=== Section Start ===

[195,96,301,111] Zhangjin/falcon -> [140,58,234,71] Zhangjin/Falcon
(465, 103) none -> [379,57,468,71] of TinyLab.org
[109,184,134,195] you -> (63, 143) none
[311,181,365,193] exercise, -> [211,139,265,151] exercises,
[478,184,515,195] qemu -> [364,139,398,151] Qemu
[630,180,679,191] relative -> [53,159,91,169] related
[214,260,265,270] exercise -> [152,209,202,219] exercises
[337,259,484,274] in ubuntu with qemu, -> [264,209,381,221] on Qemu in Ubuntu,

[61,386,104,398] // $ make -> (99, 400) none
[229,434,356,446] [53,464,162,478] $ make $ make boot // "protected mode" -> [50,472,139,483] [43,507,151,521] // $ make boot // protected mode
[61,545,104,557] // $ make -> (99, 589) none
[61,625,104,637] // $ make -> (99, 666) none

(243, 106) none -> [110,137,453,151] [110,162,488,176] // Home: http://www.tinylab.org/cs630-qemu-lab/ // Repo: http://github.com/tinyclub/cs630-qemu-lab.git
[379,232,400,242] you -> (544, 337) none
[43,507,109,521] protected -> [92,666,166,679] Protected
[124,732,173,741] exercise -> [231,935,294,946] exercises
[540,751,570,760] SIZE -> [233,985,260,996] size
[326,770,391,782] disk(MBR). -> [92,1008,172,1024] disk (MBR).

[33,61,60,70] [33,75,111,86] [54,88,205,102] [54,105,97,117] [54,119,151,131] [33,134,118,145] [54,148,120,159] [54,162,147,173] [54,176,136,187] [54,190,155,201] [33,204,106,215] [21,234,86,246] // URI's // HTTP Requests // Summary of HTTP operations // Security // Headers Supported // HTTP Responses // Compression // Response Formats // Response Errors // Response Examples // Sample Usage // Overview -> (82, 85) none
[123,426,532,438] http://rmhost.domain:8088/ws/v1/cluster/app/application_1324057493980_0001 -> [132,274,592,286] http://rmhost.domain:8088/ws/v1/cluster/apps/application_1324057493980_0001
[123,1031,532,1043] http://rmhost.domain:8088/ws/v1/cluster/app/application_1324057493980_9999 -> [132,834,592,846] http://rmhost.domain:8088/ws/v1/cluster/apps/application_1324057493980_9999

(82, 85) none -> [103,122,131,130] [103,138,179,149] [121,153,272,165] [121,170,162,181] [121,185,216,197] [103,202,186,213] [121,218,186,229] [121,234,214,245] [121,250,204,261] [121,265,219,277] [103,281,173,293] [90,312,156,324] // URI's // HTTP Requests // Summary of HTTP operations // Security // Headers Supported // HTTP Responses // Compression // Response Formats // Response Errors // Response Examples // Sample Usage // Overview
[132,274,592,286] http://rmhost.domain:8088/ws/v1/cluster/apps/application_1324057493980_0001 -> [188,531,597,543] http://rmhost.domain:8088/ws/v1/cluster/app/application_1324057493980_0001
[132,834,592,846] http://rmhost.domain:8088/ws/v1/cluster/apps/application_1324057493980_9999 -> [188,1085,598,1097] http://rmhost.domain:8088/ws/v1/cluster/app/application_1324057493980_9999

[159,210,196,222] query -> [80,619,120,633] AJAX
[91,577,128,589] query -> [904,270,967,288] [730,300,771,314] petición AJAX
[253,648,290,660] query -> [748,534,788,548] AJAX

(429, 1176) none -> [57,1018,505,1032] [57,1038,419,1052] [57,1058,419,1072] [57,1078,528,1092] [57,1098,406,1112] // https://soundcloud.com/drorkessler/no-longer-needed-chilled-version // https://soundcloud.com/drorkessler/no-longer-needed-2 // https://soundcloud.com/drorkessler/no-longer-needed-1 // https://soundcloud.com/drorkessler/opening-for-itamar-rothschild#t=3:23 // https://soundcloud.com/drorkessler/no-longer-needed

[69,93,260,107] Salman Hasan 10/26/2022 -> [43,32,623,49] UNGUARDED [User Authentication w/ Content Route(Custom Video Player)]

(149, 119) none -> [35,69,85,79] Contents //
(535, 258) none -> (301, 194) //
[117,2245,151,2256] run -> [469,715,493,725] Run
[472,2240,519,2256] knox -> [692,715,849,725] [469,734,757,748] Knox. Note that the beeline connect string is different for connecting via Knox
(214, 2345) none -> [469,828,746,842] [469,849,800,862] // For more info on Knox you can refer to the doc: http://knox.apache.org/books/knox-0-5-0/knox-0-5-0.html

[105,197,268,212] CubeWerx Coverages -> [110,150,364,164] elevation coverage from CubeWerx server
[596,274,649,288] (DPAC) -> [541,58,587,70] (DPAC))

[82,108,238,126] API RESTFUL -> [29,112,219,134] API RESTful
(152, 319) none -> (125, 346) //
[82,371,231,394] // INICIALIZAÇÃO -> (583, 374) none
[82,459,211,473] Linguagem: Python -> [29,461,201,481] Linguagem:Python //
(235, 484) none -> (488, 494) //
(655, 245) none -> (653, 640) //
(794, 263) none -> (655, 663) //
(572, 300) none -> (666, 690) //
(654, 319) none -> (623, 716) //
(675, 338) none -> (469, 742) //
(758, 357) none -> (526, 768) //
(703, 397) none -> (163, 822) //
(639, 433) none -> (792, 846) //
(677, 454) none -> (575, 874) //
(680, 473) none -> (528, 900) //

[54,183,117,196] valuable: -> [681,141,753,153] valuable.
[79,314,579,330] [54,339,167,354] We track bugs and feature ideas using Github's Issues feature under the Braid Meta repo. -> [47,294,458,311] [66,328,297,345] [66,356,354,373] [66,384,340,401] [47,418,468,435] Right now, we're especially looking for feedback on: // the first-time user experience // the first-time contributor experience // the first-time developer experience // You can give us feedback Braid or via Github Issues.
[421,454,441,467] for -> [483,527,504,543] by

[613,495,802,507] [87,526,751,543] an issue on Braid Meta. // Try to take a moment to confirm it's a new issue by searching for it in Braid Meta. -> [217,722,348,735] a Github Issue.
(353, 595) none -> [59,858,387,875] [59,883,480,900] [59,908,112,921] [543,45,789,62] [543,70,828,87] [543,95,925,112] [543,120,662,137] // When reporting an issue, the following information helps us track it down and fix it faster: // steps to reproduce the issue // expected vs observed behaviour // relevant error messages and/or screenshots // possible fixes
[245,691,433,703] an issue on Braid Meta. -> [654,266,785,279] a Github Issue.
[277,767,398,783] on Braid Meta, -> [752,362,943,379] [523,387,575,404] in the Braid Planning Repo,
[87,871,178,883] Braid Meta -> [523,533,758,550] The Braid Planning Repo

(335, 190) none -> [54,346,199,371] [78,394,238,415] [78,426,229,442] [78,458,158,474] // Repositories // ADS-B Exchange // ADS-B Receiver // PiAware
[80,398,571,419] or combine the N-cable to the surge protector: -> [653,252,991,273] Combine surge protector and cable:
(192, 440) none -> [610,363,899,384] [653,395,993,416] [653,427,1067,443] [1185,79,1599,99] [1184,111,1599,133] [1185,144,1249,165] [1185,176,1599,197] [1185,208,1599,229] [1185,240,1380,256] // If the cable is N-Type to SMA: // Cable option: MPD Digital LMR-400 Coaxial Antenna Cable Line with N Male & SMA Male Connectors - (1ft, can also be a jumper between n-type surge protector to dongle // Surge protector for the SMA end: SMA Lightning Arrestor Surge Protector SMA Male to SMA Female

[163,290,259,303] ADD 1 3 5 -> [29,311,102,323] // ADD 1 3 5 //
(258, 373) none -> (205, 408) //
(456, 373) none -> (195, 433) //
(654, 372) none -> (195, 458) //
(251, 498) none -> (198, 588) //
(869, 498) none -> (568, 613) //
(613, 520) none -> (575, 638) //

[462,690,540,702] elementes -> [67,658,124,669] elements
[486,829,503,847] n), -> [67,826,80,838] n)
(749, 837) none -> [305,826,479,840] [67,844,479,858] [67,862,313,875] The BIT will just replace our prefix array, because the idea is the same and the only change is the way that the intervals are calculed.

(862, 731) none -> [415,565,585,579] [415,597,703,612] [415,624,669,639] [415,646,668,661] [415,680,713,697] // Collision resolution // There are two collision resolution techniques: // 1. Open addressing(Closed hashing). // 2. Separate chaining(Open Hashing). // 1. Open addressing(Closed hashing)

=== Section End ===

▸ **Task directions**: Working from the records above, write out verbatim only the lines from the line containing "(677, 454) none -> (575, 874) //" through the line containing "[613,495,802,507] [87,526,751,543] an".

▸ **Solution to this exercise**:
(677, 454) none -> (575, 874) //
(680, 473) none -> (528, 900) //

[54,183,117,196] valuable: -> [681,141,753,153] valuable.
[79,314,579,330] [54,339,167,354] We track bugs and feature ideas using Github's Issues feature under the Braid Meta repo. -> [47,294,458,311] [66,328,297,345] [66,356,354,373] [66,384,340,401] [47,418,468,435] Right now, we're especially looking for feedback on: // the first-time user experience // the first-time contributor experience // the first-time developer experience // You can give us feedback Braid or via Github Issues.
[421,454,441,467] for -> [483,527,504,543] by

[613,495,802,507] [87,526,751,543] an issue on Braid Meta. // Try to take a moment to confirm it's a new issue by searching for it in Braid Meta. -> [217,722,348,735] a Github Issue.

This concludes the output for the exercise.